- Born: Valeen Margarita Vicente June 10, 1990 (age 36)
- Citizenship: Spain, Philippines
- Education: De La Salle–College of Saint Benilde
- Occupations: Actress; comedian; model;
- Years active: 2006–present
- Agents: Star Magic (2006–2008); Star Worx (2008–2015, 2026–present); GMA Artist Center (2015–2019); VEDA Productions (2019–present);
- Spouse: Riel Manuel ​(m. 2024)​
- Children: 1
- Parent: Iñaki Vicente (father)
- Relatives: Mario Montenegro (grandfather) Letty Alonzo (grandmother)

= Valeen Montenegro =

Filipino actress (born 1990)

Valeen Vicente de Manuel (born June 10, 1990) is a Filipino actress, comedian and model.

==Career==
Montenegro started her acting career as one of the new talents launched by ABS-CBN's talent management arm Star Magic in 2006. Her first acting role was in a one-episode stint in the comedy fantasy series Da Adventures of Pedro Penduko, playing a younger version of Gloria Romero's character Maria.
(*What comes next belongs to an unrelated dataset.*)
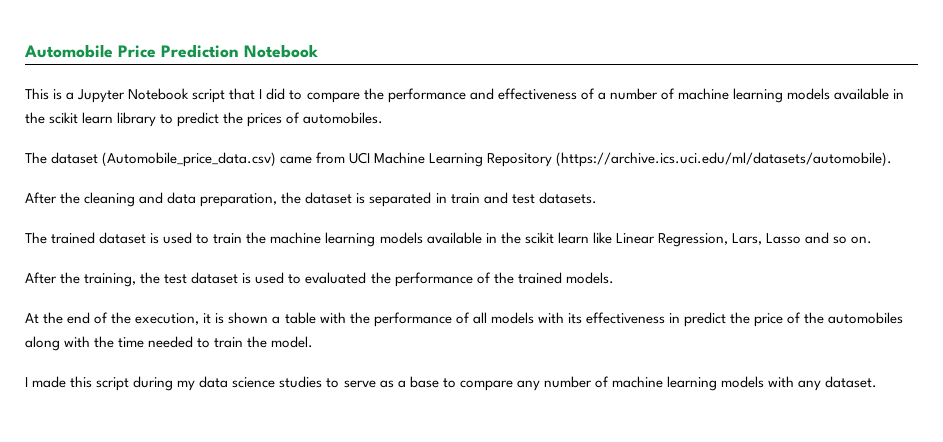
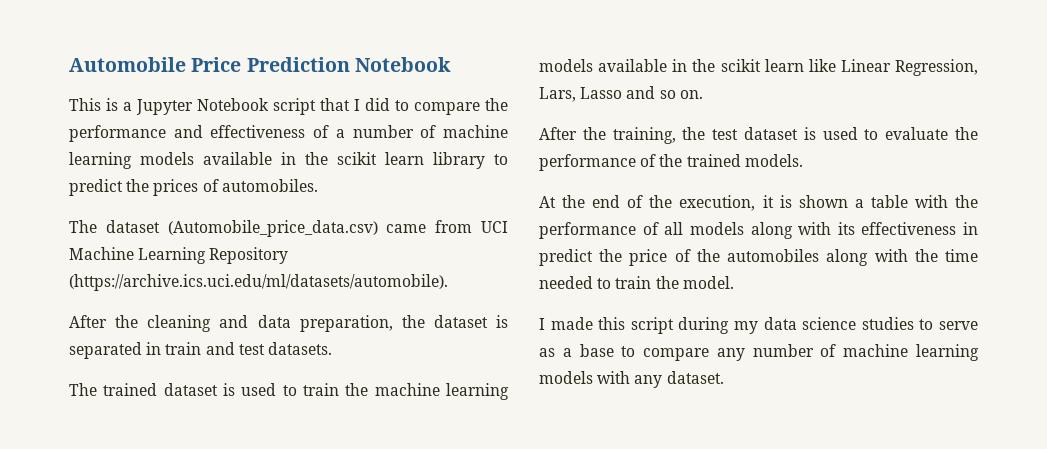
[305,272,367,284] evaluated -> [885,127,949,140] evaluate
(534, 318) none -> [750,222,793,239] along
In 2007, Montenegro appeared in Ysabella and played a ghost in her first feature film Hide and Seek.

In 2008, she transferred as a non-exclusive talent in the Kapatid Network and was seen on TV5's teen drama series HushHush and sketch comedy show Lokomoko.

In 2015, she moved to GMA-7 after signing an exclusive contract and usually plays either villain or comedic roles in many of the network's teleseryes and is regularly seen in Bubble Gang.
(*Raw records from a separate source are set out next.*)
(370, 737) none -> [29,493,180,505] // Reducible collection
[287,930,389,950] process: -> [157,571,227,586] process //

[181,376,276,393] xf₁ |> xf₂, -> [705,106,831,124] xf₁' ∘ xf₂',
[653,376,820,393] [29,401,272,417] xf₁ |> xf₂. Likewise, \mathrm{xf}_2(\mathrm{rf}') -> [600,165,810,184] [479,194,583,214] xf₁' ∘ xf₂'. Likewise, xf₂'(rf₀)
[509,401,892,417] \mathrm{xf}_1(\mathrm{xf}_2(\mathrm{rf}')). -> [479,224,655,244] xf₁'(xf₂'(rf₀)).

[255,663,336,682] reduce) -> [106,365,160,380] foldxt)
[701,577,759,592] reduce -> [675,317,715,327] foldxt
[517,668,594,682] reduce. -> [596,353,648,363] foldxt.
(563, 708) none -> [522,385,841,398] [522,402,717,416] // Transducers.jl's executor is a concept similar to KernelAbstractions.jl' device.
Montenegro appeared on the cover of the July 2015 issue of FHM Philippines. She appeared again on the cover of the magazine's November 2017 issue, this time with her Bubble Gang co-stars Kim Domingo, Chariz Solomon, Jackie Rice, Denise Barbacena, Arra San Agustin, Lovely Abella and Arny Ross.

==Personal life==
Montenegro is the granddaughter of actors Mario Montenegro and Letty Alonzo. Her father, Iñaki Vicente, was a footballer for the Philippine national team.

Montenegro obtained her degree in fashion design and merchandising from De La Salle-College of Saint Benilde in 2013.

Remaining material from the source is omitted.